What the template ships¶
Three static inline helpers + one struct-literal-emitting macro, documented inline in tiny_extractor_template.h:
| Symbol | Purpose |
|---|---|
vmaf_tiny_ai_resolve_model_path(name, option, env_var) | Feature-option-then-env-var lookup. Returns NULL with a single user-facing log line when neither is set. |
vmaf_tiny_ai_open_session(name, path, &out) | vmaf_dnn_session_open wrapper with the standard <name>: vmaf_dnn_session_open(<path>) failed: <rc> log line on error. |
vmaf_tiny_ai_yuv8_to_rgb8_planes(pic, dst_r, dst_g, dst_b) | BT.709 limited-range 8-bit YUV → RGB with nearest-neighbour chroma upsample.
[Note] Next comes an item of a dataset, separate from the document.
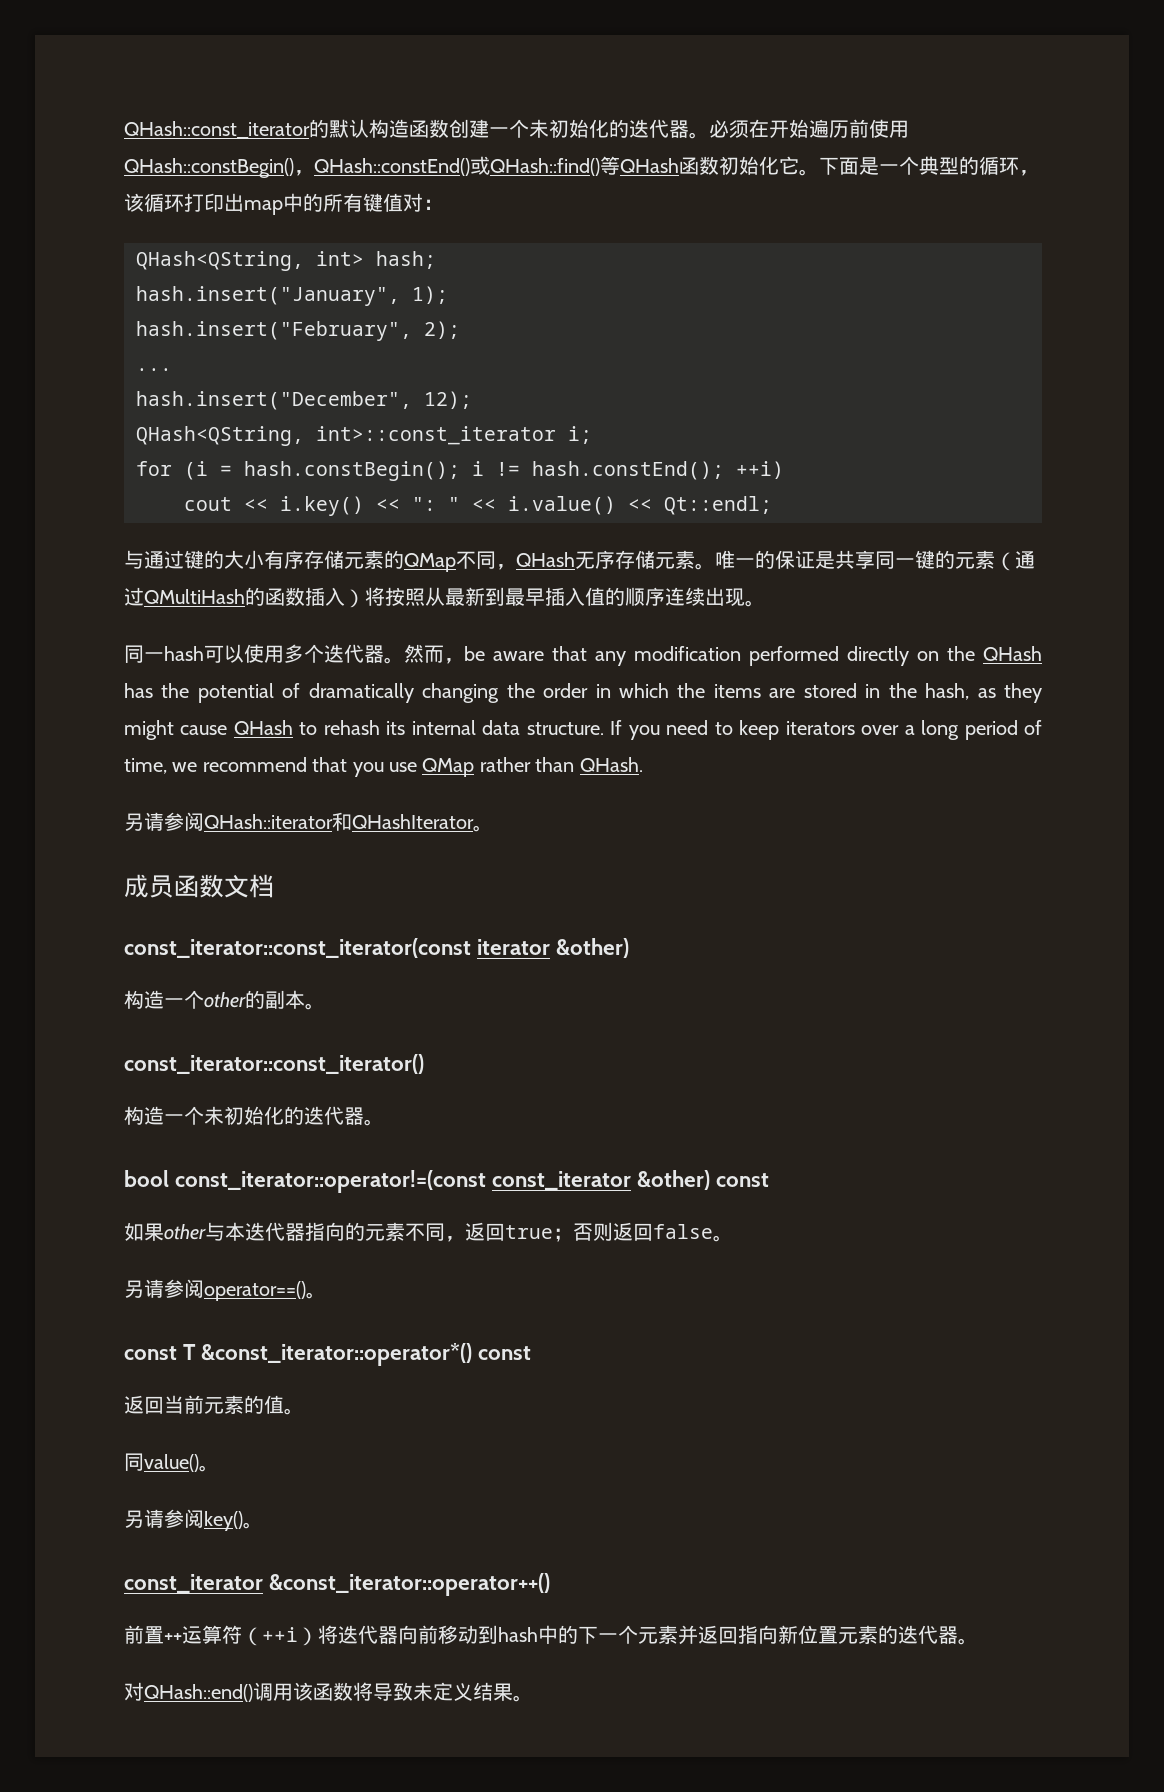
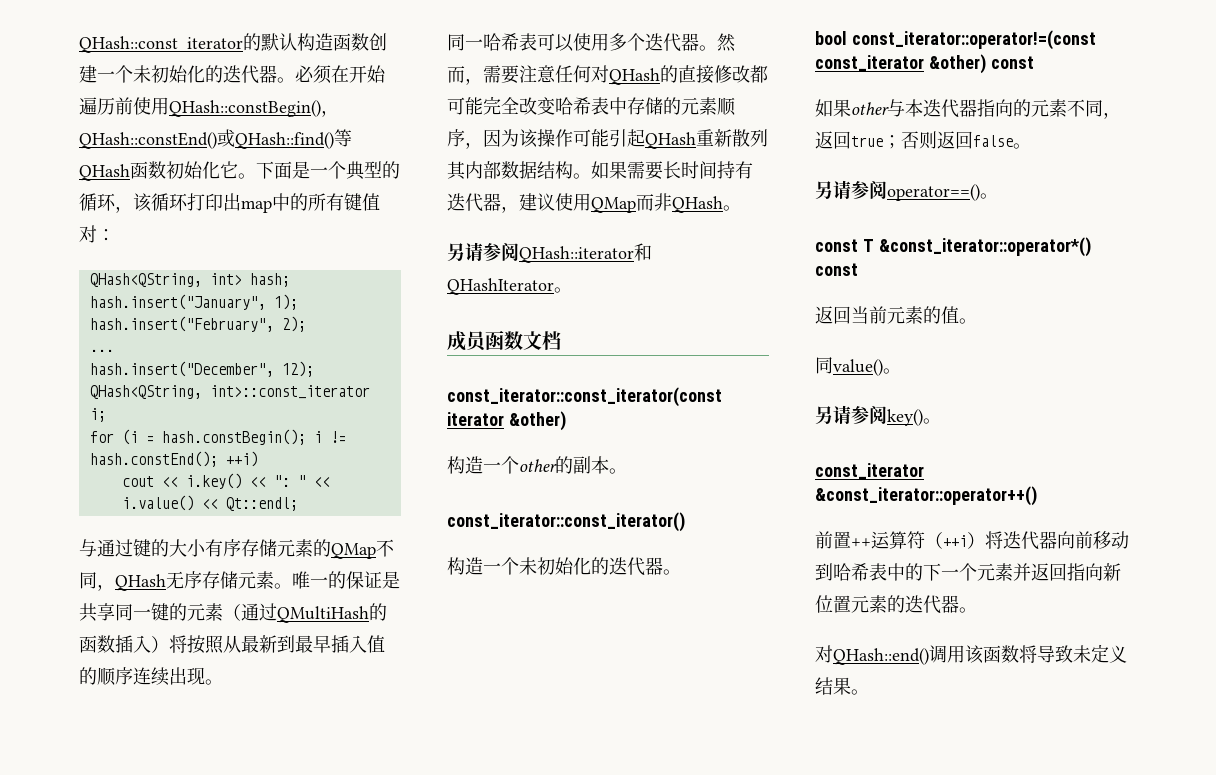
[164,646,204,661] hash -> [483,33,537,51] 哈希表
[464,646,1042,666] [124,683,1042,703] [124,720,1043,740] [124,757,643,777] be aware that any modification performed directly on the QHash has the potential of dramatically changing the order in which the items are stored in the hash, as they might cause QHash to rehash its internal data structure. If you need to keep iterators over a long period of time, we recommend that you use QMap rather than QHash. -> [483,65,768,85] [447,96,736,116] [447,129,768,149] [447,161,753,180] [447,193,741,213] 需要注意任何对QHash的直接修改都可能完全改变哈希表中存储的元素顺序，因为该操作可能引起QHash重新散列其内部数据结构。如果需要长时间持有迭代器，建议使用QMap而非QHash。
[498,1627,538,1642] hash -> [833,563,887,581] 哈希表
Bit-exact with the per-extractor copies it replaces. |
vmaf_tiny_ai_yuv_to_rgb8_planes(pic, dst_r, dst_g, dst_b) | 8/10/12/16-bit planar YUV → RGB8 wrapper for ImageNet-family models that keep an RGB8 tensor ABI. |
VMAF_TINY_AI_MODEL_PATH_OPTION(state_t, help) | Emits the standard model_path row of a per-extractor VmafOption[] table. |
The init / extract / close lifecycle stays per-extractor — model shapes, ring buffers, output names, and emitted score names differ enough that a generic lifecycle macro costs more than it saves (rationale in ADR-0250's ## Alternatives considered).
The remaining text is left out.